I am hardly an expert with Milkshape, but I can offer these vague tips about meshing as it relates to mapping.

The better you are at manipulating meshes – as in, making mesh shapes, taking meshes apart, rearranging them, putting them back together – that you’ve either obtained or actually made (yay! for making things!), the better the maps you will be able to produce. Whether you are making an entirely new mesh or editing an existing one, the more you can visualize about the finished product, the better your maps can be.

If you find a mesh online that you want to use, you will probably be able to get a much better map – and thus much greater detail in your texture – if you cut the thing up into its component parts, arrange them with their main surface facing you, and map them as separate pieces before recompiling them into an object.

This is also a good opportunity to get rid of unnecessary bits that bloat the polycount. Many furniture models are made for extremely hi-res architectural modeling. Details that don’t really show up in the Sims 2 – piping, for instance – can add thousands of polys to a mesh.  The curve of a cushion does not actually have to be all that smooth to look good in the game. If you have not discovered the use of the DirectX tool (under Tools) to reduce polys on pre-made meshes, you should definitely take some time to play with it. Note that, because this is not a “smart” poly reduction tool, it reduces overall counts and does not focus on any particularly poly-heavy areas.
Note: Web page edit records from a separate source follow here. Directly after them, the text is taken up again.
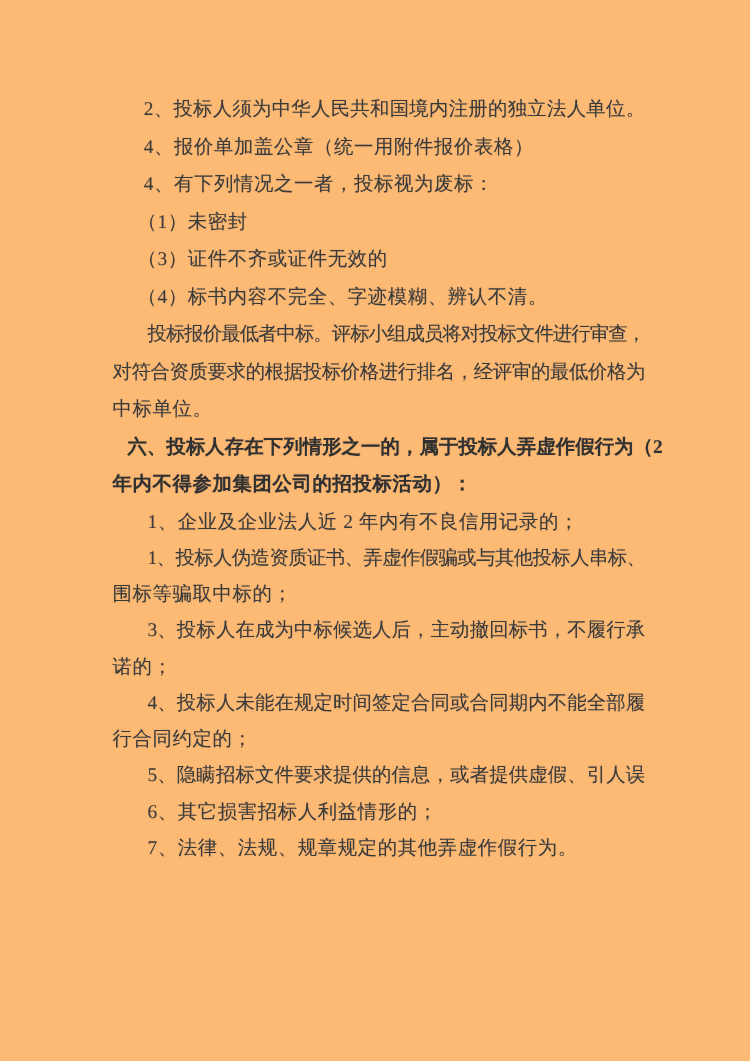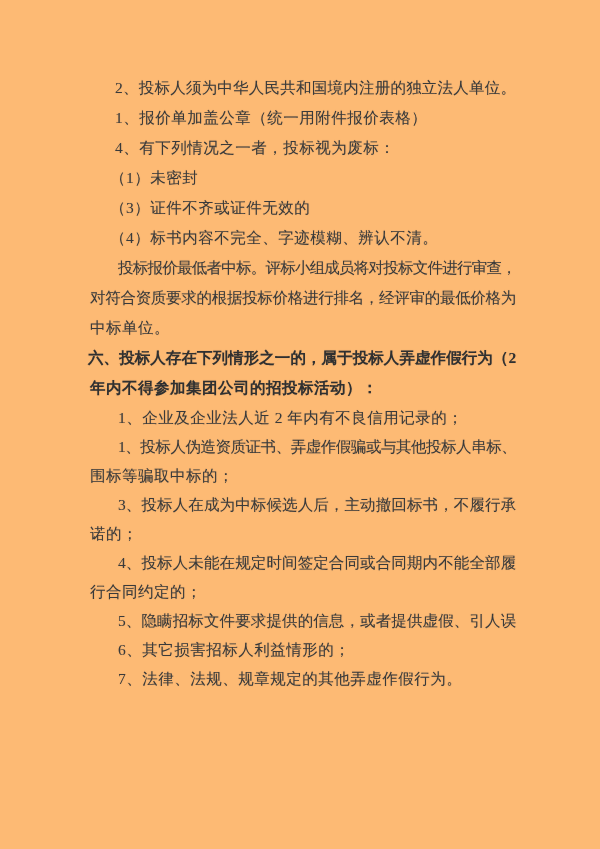--- a/index.html
+++ b/index.html
@@ -53,29 +53,29 @@
   .ind-paren { padding-left: 22px; }
   .ind-num   { padding-left: 27px; }
   .ind-para  { padding-left: 30px; }
 </style>
 </head>
 <body>
 
 <div class="page">
   <div class="content">
       <div class="line ind-num sec-intro-items full"><span class="txt" style="letter-spacing: 0.230769px;">2、投标人须为中华人民共和国境内注册的独立法人单位。</span></div>
-      <div class="line ind-num sec-intro-items"><span class="txt">1、报价单加盖公章（统一用附件报价表格）</span></div>
+      <div class="line ind-num sec-intro-items"><span class="txt">4、报价单加盖公章（统一用附件报价表格）</span></div>
       <div class="line ind-num sec-intro-items"><span class="txt">4、有下列情况之一者，投标视为废标：</span></div>
       <div class="line ind-paren sec-intro-items"><span class="txt">（1）未密封</span></div>
       <div class="line ind-paren sec-intro-items"><span class="txt">（3）证件不齐或证件无效的</span></div>
       <div class="line ind-paren sec-intro-items"><span class="txt">（4）标书内容不完全、字迹模糊、辨认不清。</span></div>
       <div class="line ind-para sec-evaluation full"><span class="txt" style="letter-spacing: -0.759259px;">投标报价最低者中标。评标小组成员将对投标文件进行审查，</span></div>
       <div class="line ind-wrap sec-evaluation full"><span class="txt" style="letter-spacing: -0.285714px;">对符合资质要求的根据投标价格进行排名，经评审的最低价格为</span></div>
       <div class="line ind-wrap sec-evaluation"><span class="txt">中标单位。</span></div>
-      <div class="line ind-none sec-fraud heading full"><span class="txt" style="letter-spacing: 0.0714286px;">六、投标人存在下列情形之一的，属于投标人弄虚作假行为（2</span></div>
+      <div class="line ind-none sec-fraud heading full"><span class="txt" style="letter-spacing: 0.0714286px; margin-left: 14px;">六、投标人存在下列情形之一的，属于投标人弄虚作假行为（2</span></div>
       <div class="line ind-wrap sec-fraud heading"><span class="txt">年内不得参加集团公司的招投标活动）：</span></div>
       <div class="line ind-para sec-fraud"><span class="txt">1、企业及企业法人近 2 年内有不良信用记录的；</span></div>
       <div class="line ind-para sec-fraud full"><span class="txt" style="letter-spacing: -0.462963px;">1、投标人伪造资质证书、弄虚作假骗或与其他投标人串标、</span></div>
       <div class="line ind-wrap sec-fraud"><span class="txt">围标等骗取中标的；</span></div>
       <div class="line ind-para sec-fraud full"><span class="txt" style="letter-spacing: 0.115385px; text-align: right;">3、投标人在成为中标候选人后，主动撤回标书，不履行承</span></div>
       <div class="line ind-wrap sec-fraud"><span class="txt">诺的；</span></div>
       <div class="line ind-para sec-fraud full"><span class="txt" style="letter-spacing: 0.115385px;">4、投标人未能在规定时间签定合同或合同期内不能全部履</span></div>
       <div class="line ind-wrap sec-fraud"><span class="txt">行合同约定的；</span></div>
       <div class="line ind-para sec-fraud full"><span class="txt" style="letter-spacing: 0.115385px;">5、隐瞒招标文件要求提供的信息，或者提供虚假、引人误</span></div>
       <div class="line ind-para sec-fraud"><span class="txt">6、其它损害招标人利益情形的；</span></div>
Using the DirectX tool on a mesh with large, low-poly areas and small areas of high-poly detail will distort or even destroy the low-poly regions while reducing the counts in the high-poly sections.  Therefore, if you cut the mesh apart and break it down into the pieces you will actually be using to reconstruct the mesh shape (which are also those that you actually need to map), the reduction efforts you make with the DirectX tool will be more effective since you’ve already reduced the counts significantly.

The options for mapping various shapes differ – a cylinder can be attractively wrapped from a single perspective; doing the same with a box will seriously distort any pattern in the texture on 4 of the 6 surfaces. The simplest shape to map, a box, is easy to align to the grid, and it’s easy to understand where its front, back, sides, top and bottom are. More complex shapes also need to be aligned to the grid in some manner, and may occasionally need to be cut into smaller pieces to get the best coverage. Although you can have only two subsets, or mesh pieces, when you import the .obj file into SimPE, keep in mind that you can have as many pieces as the situation requires while you’re doing the meshing and mapping.

I do my mapping with blocks of plain color to assign to each component of a mesh. Simple gradients are useful for determining how the map is oriented to the texture, which is especially good to know when your mesh is very complex and has a lot of parts. So long as I know that the mapping requires me to reverse an image or turn it upside down, I don’t necessarily need to make the mapped section face the “right” direction.  Stretching and distortion can and should be fixed at the meshing/mapping stage. A good way to check for distortion is to map a texture that your eye will expect to appear a certain way – a checkerboard pattern, for instance – which will make any significant deviations from the “norm” very obvious.

The actual act of meshing isn’t terribly difficult, IMO, but the mental aspect is much more involved and complex than I would have thought before I started attempting it myself. Planning ahead is always good, of course, but it’s absolutely essential with meshing and mapping if you hope to produce something that won’t piss me off when I try to recolor it. Or, you know, outcomes less specific to me.